Some of the coding books for kids probably work better as gag gifts than as a training manual for mini Mark Zuckerbergs. John Vanden-Heuvel has created a lucrative subgenre in picture books with his series of coding books for babies, with titles like “HTML for Babies,” “JavaScript for Babies,” and “CSS for Babies.” Mr. Vanden-Heuvel, who created and self-published the books after his son was born sold some 100,000 copies on his own, then got a publishing deal with Sterling Children’s. He later moved on to writing coding books for older kids, like “C++ for Kids,” which is aimed at 3- to 5-year-olds.
Other authors are weaving coding concepts into the narratives of novels. In September, Disney Hyperion will publish Tamara Ireland Stone’s middle grade novel, “Click’d,” about a girl named Alice who builds an app that goes viral at her CodeGirls summer camp, then realizes a glitch could expose users’ private data. (At the end of the book, Ms. Ireland includes exercises that explain how binary code and algorithms work.)
Gene Luen Yang’s best-selling graphic novel series “Secret Coders” follows a group of kids who discover that their school’s janitor has a secret underground coding school, like Hogwarts, but for programming instead of magic. The series, which is illustrated by Mike Holmes, has become a surprise best-seller: The first three books have more than 200,000 in print. As the characters learn to program robots, readers are exposed to basic coding skills such as how to read binary numbers and sequence code.
“I wanted to play with the similarities between magic and coding,” said Mr. Yang, who taught computer programming at a high school in Oakland, Calif., for 17 years.
Stacia Deutsch, who wrote “The Friendship Code” series, had no background in coding when Penguin hired her to co-write the books in consultation with Ms. Saujani. So she went to afterschool coding workshops at schools around Orange County, Calif., where she lives, and studied the organization’s teaching manual. Using their curriculum, she focused on a handful of programming concepts and integrated them into the plot.
The novel centers on a girl named Lucy, who joins an after-school coding club and starts getting mysterious notes on her locker.
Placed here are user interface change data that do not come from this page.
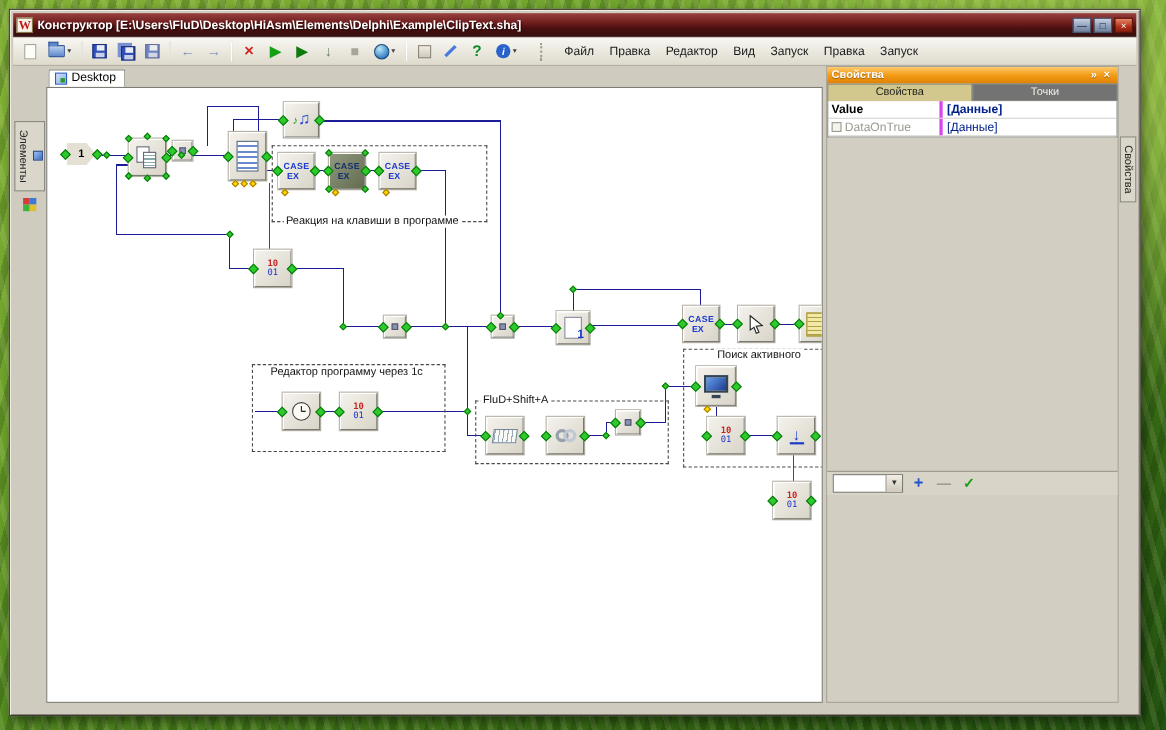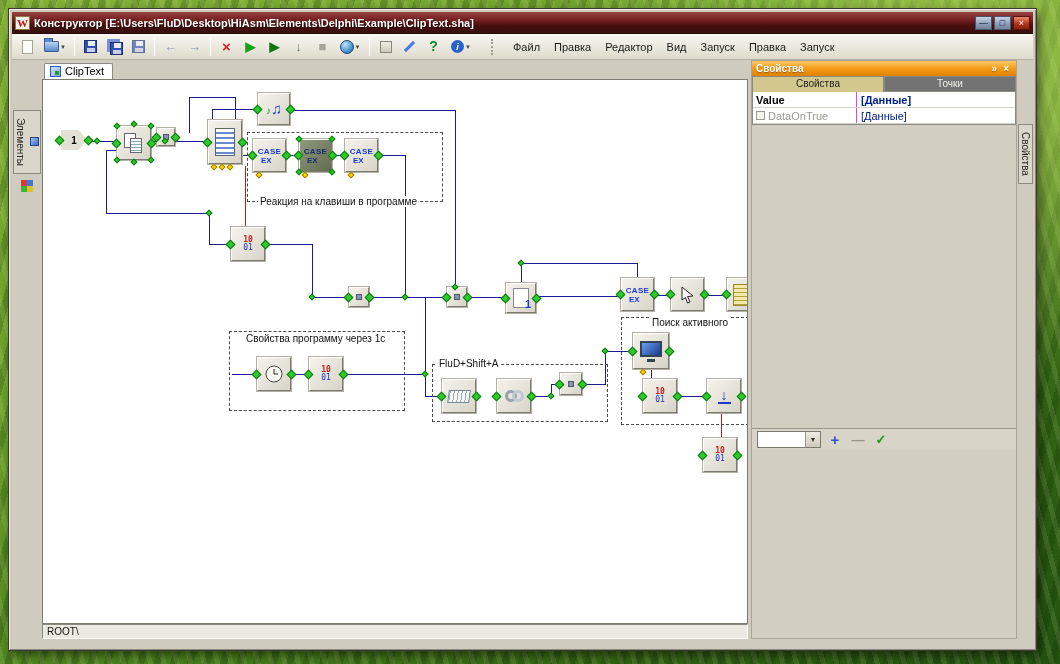"ClipText" span { text: ClipText -> Desktop }
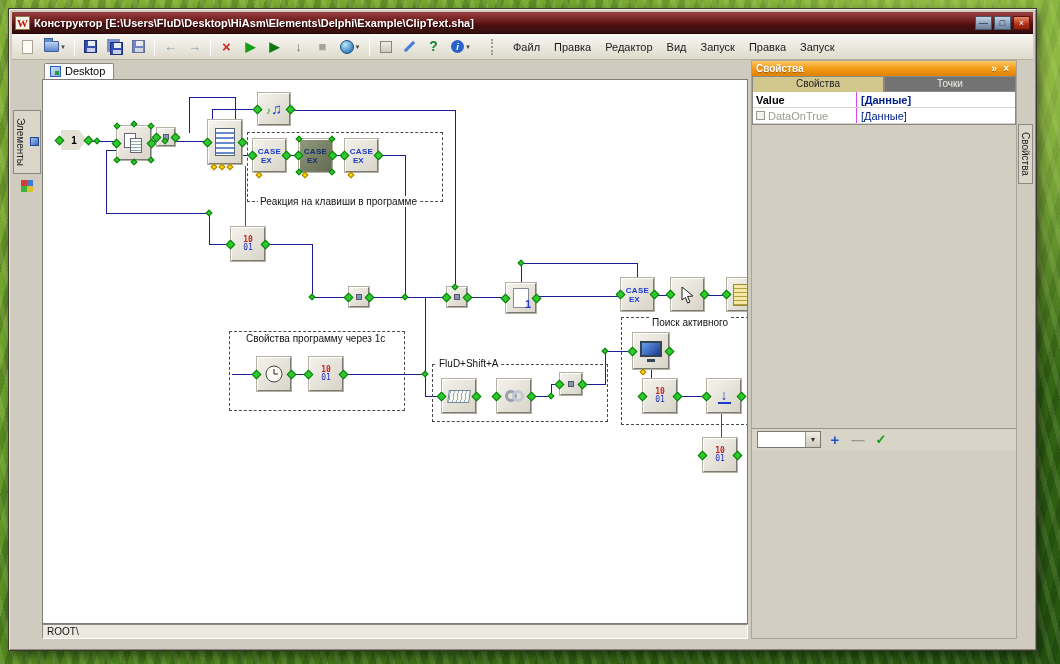"Value" .rp-name { border-right: 1px solid #d946ef -> 3px solid #d946ef }
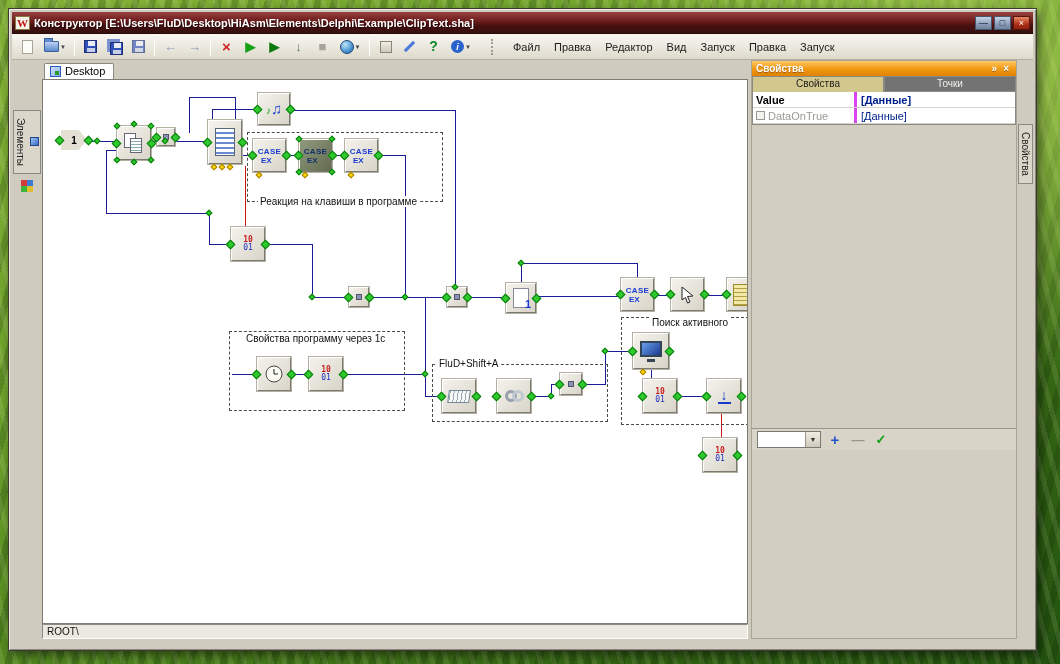"Свойства программу через 1с" span.rlabel { text: Свойства -> Редактор }
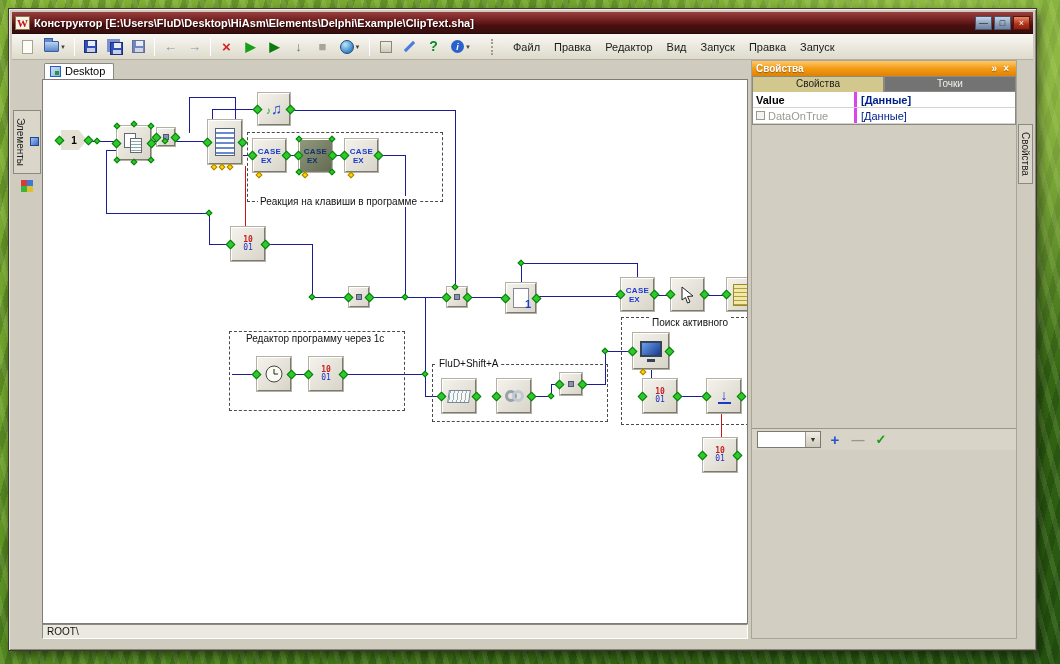"ROOT\" div.statusbar { html: <div> <span>ROOT\</span> </div> -> none }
To understand the messages, she has to master coding concepts like input/output, loops and variables.
Ms. Deutsch struggled at times to get those ideas across. In moments of panic, she called a friend who is a coder for guidance. But in other ways, her status as a novice was an asset. Her characters didn’t know much about coding at the beginning of the novel, and neither, she presumes, will many of her readers.
“I wanted someone who didn’t know anything about coding to get excited about the possibilities,” she said.